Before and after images
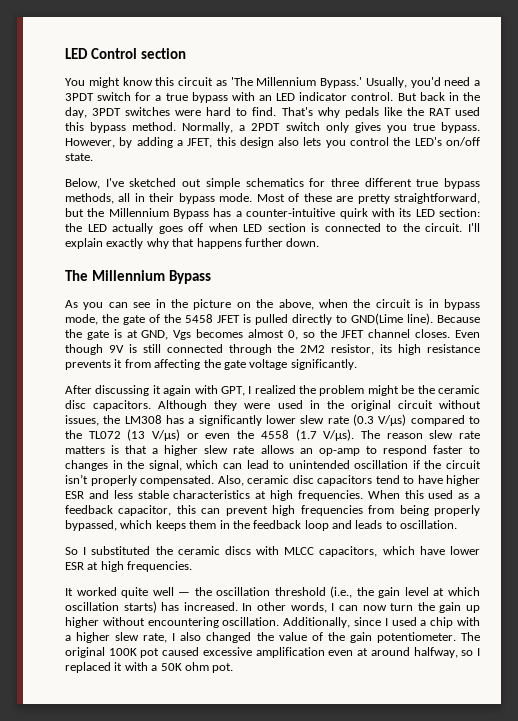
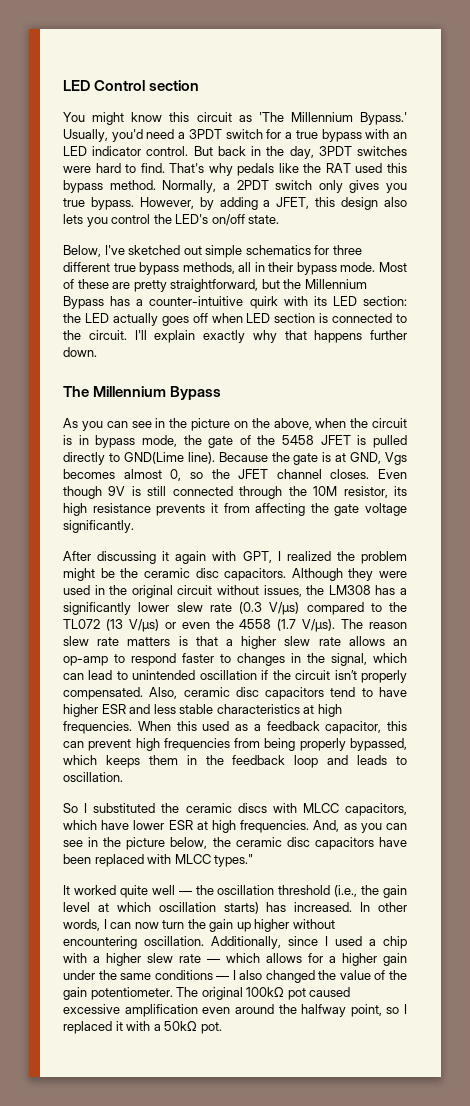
- Even though 9V is still connected through the 2M2 resistor, its high resistance prevents it from affecting the gate voltage significantly.
+ Even though 9V is still connected through the 10M resistor, its high resistance prevents it from affecting the gate voltage significantly.
+ And, as you can see in the picture below, the ceramic disc capacitors have been replaced with MLCC types."
- Additionally, since I used a chip with a higher slew rate, I also changed the value of the gain potentiometer.
+ Additionally, since I used a chip with a higher slew rate — which allows for a higher gain under the same conditions — I also changed the value of the gain potentiometer.
- The original 100K pot caused excessive amplification even at around halfway, so I replaced it with a 50K ohm pot.
+ The original 100kΩ pot caused excessive amplification even around the halfway point, so I replaced it with a 50kΩ pot.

**Work item:** Above are the records; repeat exactly the lines from the one holding "And, as you" down to the one holding "- Additionally, since", end lines included.

**Exercise result:**
+ And, as you can see in the picture below, the ceramic disc capacitors have been replaced with MLCC types."
- Additionally, since I used a chip with a higher slew rate, I also changed the value of the gain potentiometer.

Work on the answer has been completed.